#### Material for this exercise

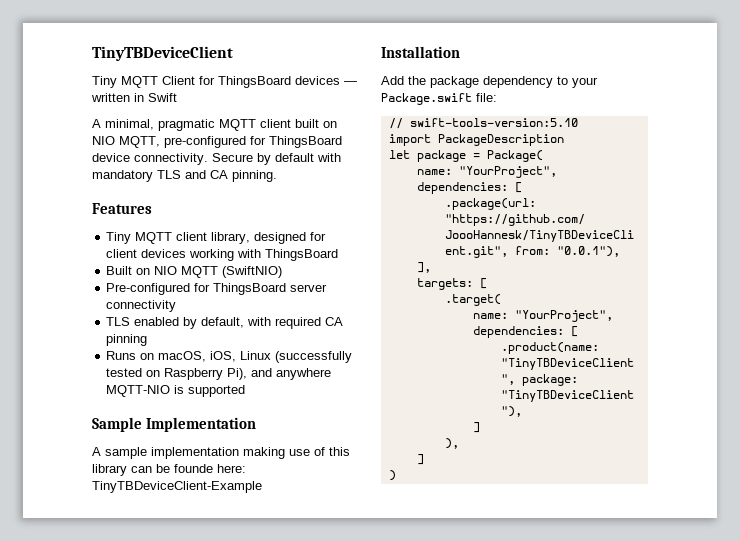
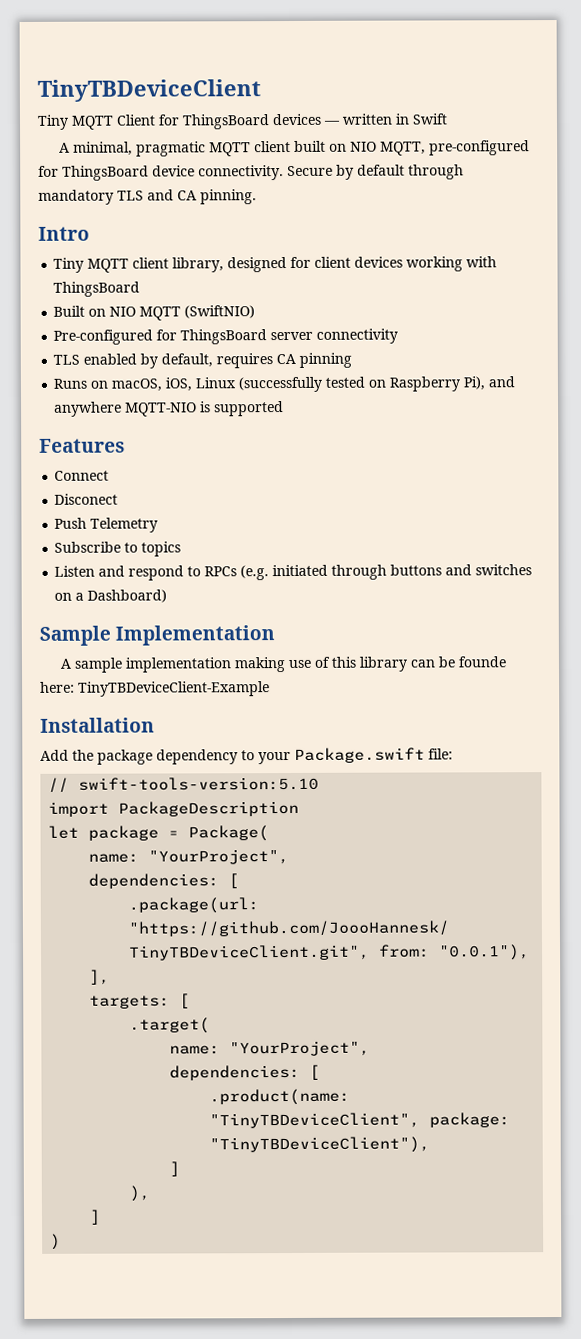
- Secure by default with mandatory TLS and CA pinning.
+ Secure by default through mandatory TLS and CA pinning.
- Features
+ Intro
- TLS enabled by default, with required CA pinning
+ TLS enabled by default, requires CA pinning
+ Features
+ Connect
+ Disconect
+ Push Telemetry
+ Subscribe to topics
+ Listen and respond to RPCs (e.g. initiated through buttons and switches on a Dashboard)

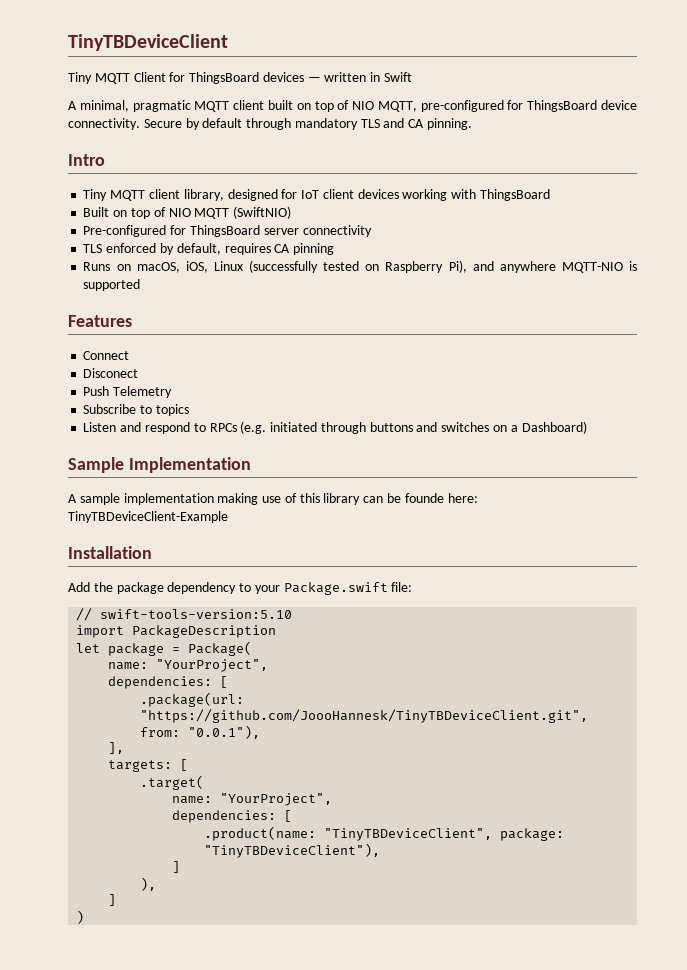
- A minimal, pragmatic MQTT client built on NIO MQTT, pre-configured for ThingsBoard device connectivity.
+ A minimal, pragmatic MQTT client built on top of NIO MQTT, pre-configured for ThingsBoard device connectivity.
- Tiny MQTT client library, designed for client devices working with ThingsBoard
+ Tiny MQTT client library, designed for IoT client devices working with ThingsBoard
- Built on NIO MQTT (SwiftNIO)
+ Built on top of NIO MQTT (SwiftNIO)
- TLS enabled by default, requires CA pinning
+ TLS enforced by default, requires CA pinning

########
#### Material for this exercise

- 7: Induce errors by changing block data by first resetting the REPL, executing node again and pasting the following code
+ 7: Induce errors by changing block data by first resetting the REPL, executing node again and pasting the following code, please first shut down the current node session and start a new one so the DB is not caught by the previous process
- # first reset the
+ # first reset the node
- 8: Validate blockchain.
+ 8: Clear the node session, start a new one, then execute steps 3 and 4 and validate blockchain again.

########
#### Material for this exercise

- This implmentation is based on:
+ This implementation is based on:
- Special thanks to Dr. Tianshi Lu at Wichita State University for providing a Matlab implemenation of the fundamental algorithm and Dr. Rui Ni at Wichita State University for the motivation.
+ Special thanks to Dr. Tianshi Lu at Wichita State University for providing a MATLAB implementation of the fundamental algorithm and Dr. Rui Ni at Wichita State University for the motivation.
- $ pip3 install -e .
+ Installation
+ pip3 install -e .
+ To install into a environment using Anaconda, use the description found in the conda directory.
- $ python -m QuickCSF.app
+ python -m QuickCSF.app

########

Assignment: Copy out every line from the data above in which the word "library" occurs.

Answer for this exercise:
- Tiny MQTT client library, designed for client devices working with ThingsBoard
+ Tiny MQTT client library, designed for IoT client devices working with ThingsBoard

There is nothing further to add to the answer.